Même s’il nie toute ambition politique, l’ex-attaquant des Lions indomptables semble s’appliquer à se construire une stature. Quelques semaines plus tôt, il a pu tester sa popularité et faire la preuve de sa générosité lors d’un voyage dans l’Extrême-Nord du Cameroun. »Peut-être qu’un jour, quand j’aurai 60 ans, je me laisserai tenter par un mandat à la tête d’une mairie », nous avait-il confié en 2019. Deux ans plus tard, il ne souhaite pas en dire davantage. Les vicissitudes de la politique camerounaise imposent la prudence.
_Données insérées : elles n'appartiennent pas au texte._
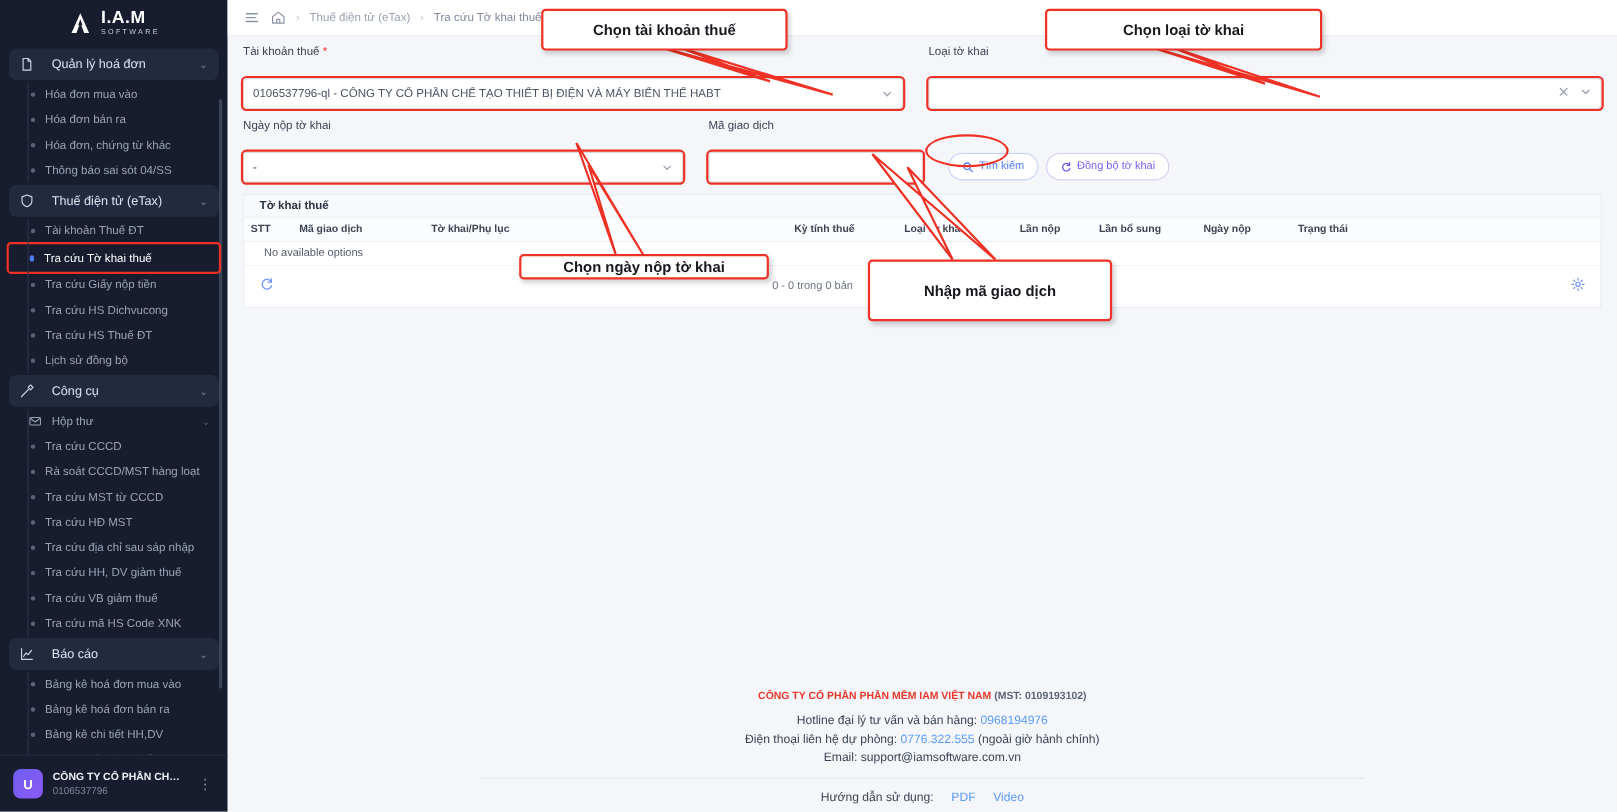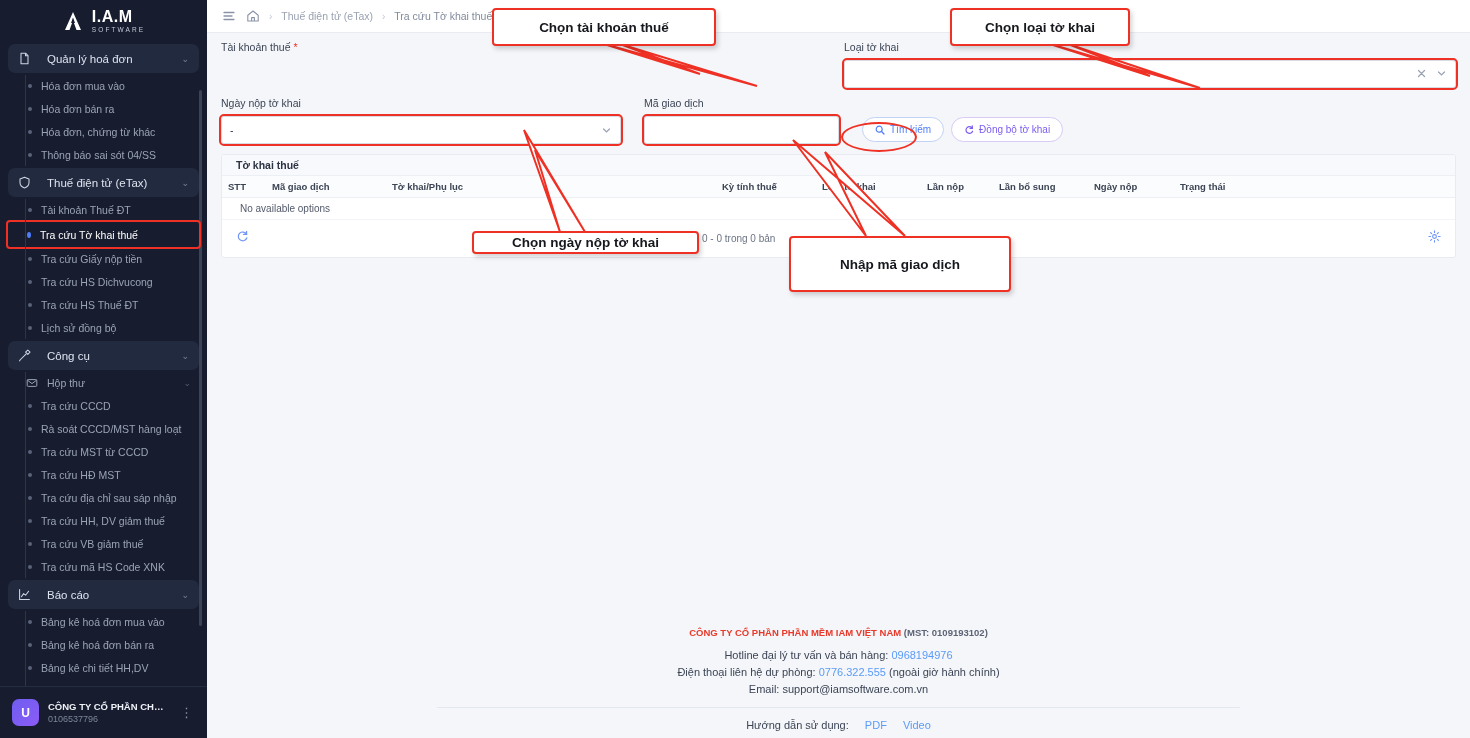--- a/index.html
+++ b/index.html
@@ -490,7 +490,7 @@
 <div class="callout" style="left:492px;top:8px;width:224px;height:38px;">
   <span>Chọn tài khoản thuế</span>
 </div>
-<div class="callout" style="left:950px;top:8px;width:180px;height:38px;">
+<div class="callout" style="left:950px;top:8px;width:252px;height:38px;">
   <span>Chọn loại tờ khai</span>
 </div>
 <div class="callout" style="left:472px;top:231px;width:227px;height:23px;">

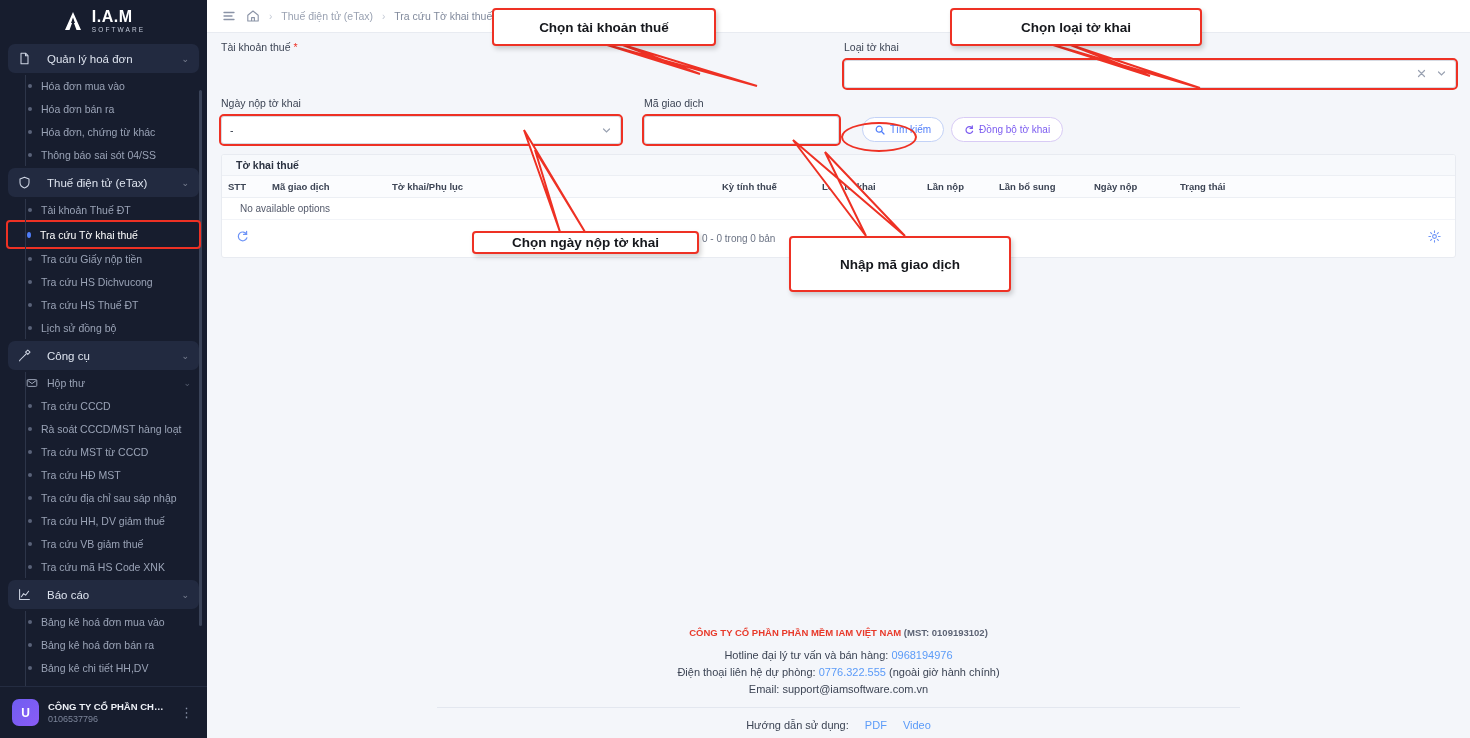--- a/index.html
+++ b/index.html
@@ -80,7 +80,7 @@
   #formarea{padding:8px 14px 0 14px;}
   .row{display:flex;gap:0;}
   .field{position:relative;}
-  .flabel{font-size:10.5px;color:#3c4454;margin-bottom:7px;display:block;}
+  .flabel{font-size:10.5px;color:#3c4454;margin-bottom:18px;display:block;}
   .req{color:#ee3124;}
   .ctl{
     height:28px;background:#fff;border:1px solid #d7dbe3;border-radius:3px;

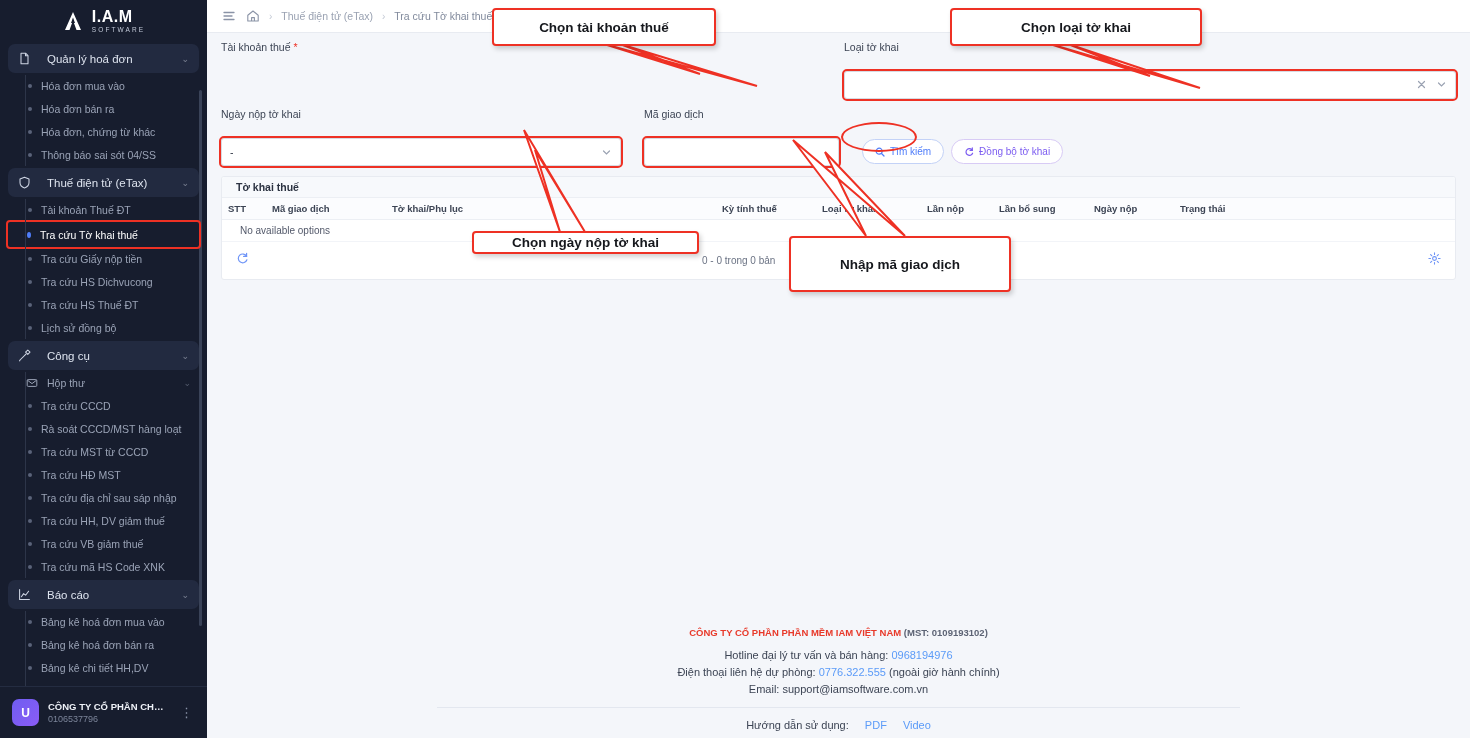--- a/index.html
+++ b/index.html
@@ -344,6 +344,14 @@
           <span>Tài khoản thuế</span>
           <span class="req">*</span>
         </label>
+        <div class="ctl outlined">
+          <span class="val dim">0106537796-ql - CÔNG TY CỔ PHẦN CHẾ TẠO THIẾT BỊ ĐIỆN VÀ MÁY BIẾN THẾ HABT</span>
+          <span class="adorn">
+            <svg width="11" height="11" viewBox="0 0 11 11" fill="none" stroke="#9aa2b2" stroke-width="1.2" stroke-linecap="round">
+                <path d="M2.5 4 L5.5 7 L8.5 4"></path>
+              </svg>
+          </span>
+        </div>
       </div>
       <div class="field" style="width:612px;margin-left:9px;">
         <label class="flabel">Loại tờ khai</label>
Mais de la politique, il possède déjà les codes, dont le maniement remarquable de la langue de bois. Ahmad Ahmad, l’ancien président de la CAF ? « J’ai découvert une très belle personne. Je suis heureux de compter parmi ses amis et je lui dis merci parce qu’il a pesé de tout son poids pour permettre au Cameroun de conserver l’organisation de la Can 2022. C’est une très bonne chose compte tenu des investissements lourds consentis par mon pays ».
Retour en Afrique
17 heures. Retour à l’aéroport Lyon-Bron. Il faut rentrer à Paris avant le couvre-feu, mais impossible d’embarquer. Une escouade de pompiers a sauté du camion, exigeant photos et autographes. Eto’o se prête au jeu de bonne grâce. Cinq minutes après le décollage, le repas est servi. Beignets à la farine de blé aux haricots rouges, le plat le plus populaire de la street food camerounaise, arrosé au Top Pamplemousse. On a beau s’être hissé sur le toit du monde, on n’oublie pas d’où l’on vient.
Quelques jours plus tard, je le recroise brièvement dans son triplex du XVIe arrondissement de Paris. Le voilà revenu au vouvoiement. Comme si, subitement, il lui était nécessaire de remettre de la distance. À la gauche du salon cosy brillent les cuivres de sa salle des trophées. Il caresse du regard les trois répliques de la mythique coupe aux grandes oreilles remise aux vainqueurs de la Ligue des Champions avant de s’installer dans un fauteuil de style Directoire, dont les accoudoirs et le dossier ont été retapissés aux couleurs des Lions indomptables.
Samuel Eto’o a déjà la tête ailleurs. Le lendemain, il doit reprendre l’avion pour l’Afrique.